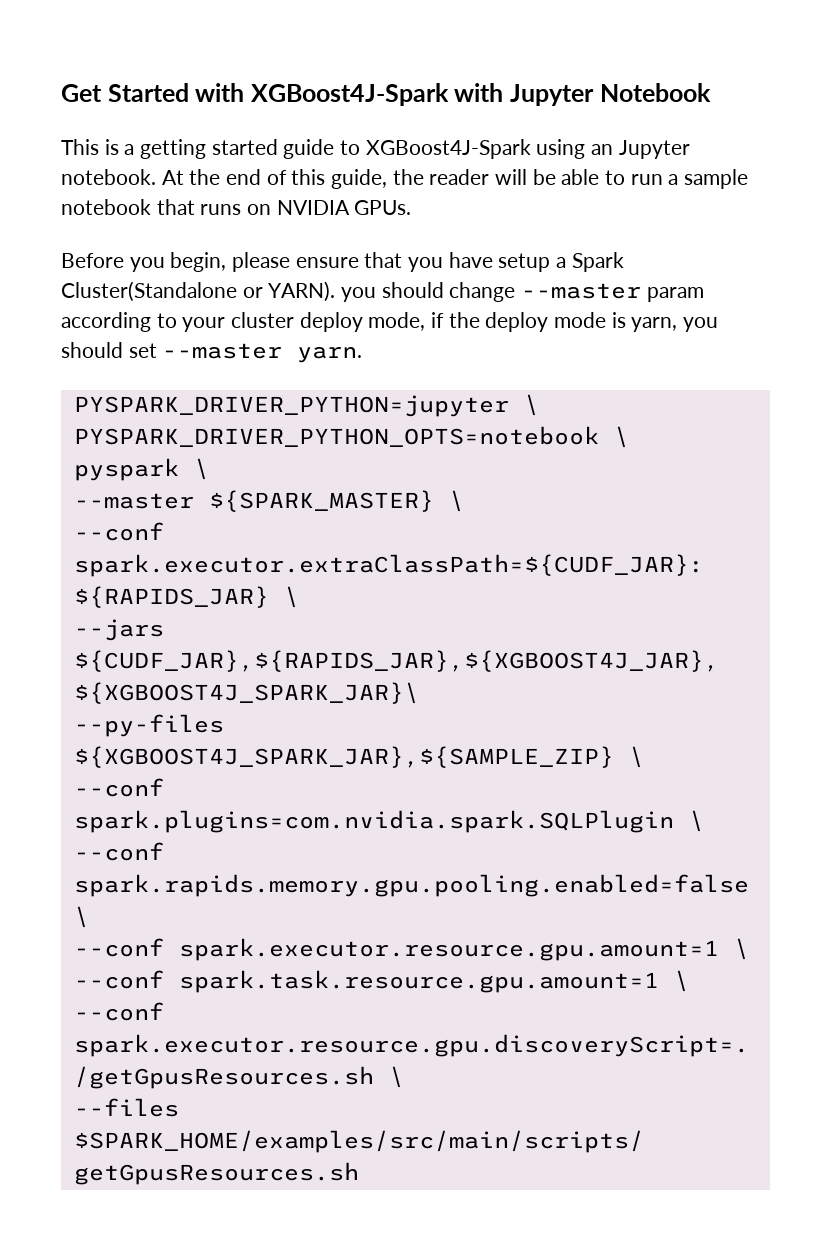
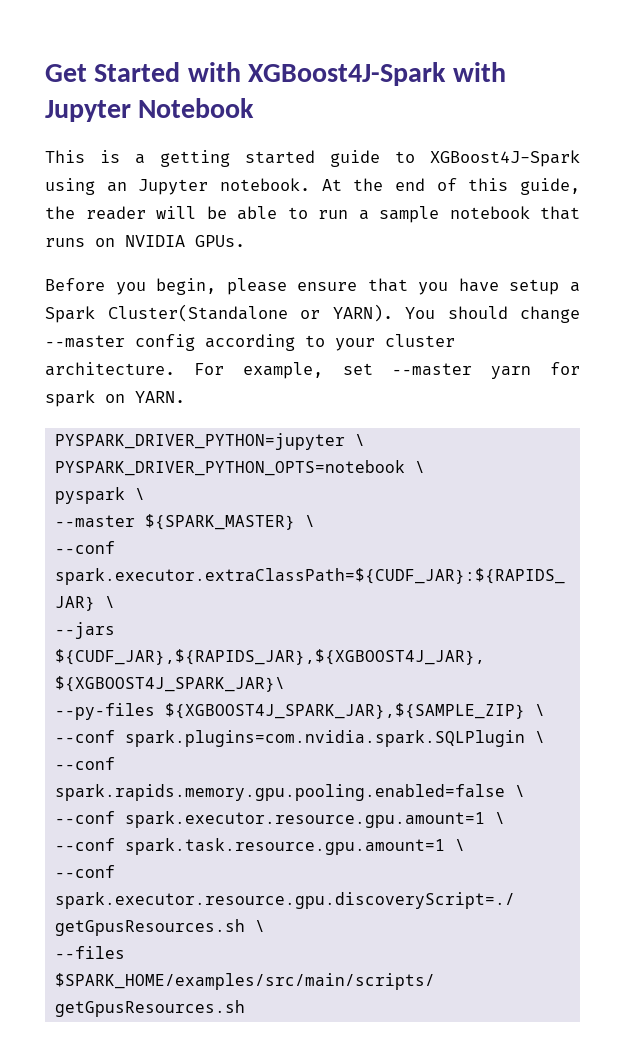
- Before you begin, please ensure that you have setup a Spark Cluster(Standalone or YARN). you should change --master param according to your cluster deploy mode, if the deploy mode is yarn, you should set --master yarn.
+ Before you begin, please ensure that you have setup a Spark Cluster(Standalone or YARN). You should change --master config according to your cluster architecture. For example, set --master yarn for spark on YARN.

==

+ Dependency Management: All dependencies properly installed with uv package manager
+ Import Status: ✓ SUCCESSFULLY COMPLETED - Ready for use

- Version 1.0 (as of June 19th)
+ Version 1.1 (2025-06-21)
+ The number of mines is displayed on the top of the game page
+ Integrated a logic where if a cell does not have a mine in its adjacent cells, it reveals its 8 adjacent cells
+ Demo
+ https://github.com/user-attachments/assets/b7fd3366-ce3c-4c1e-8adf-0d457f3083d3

> **EXERCISE OBJECTIVE**:
Which lines of the listing contain the string "Cluster"? Copy each of them.

> **EXERCISE OUTPUT**:
- Before you begin, please ensure that you have setup a Spark Cluster(Standalone or YARN). you should change --master param according to your cluster deploy mode, if the deploy mode is yarn, you should set --master yarn.
+ Before you begin, please ensure that you have setup a Spark Cluster(Standalone or YARN). You should change --master config according to your cluster architecture. For example, set --master yarn for spark on YARN.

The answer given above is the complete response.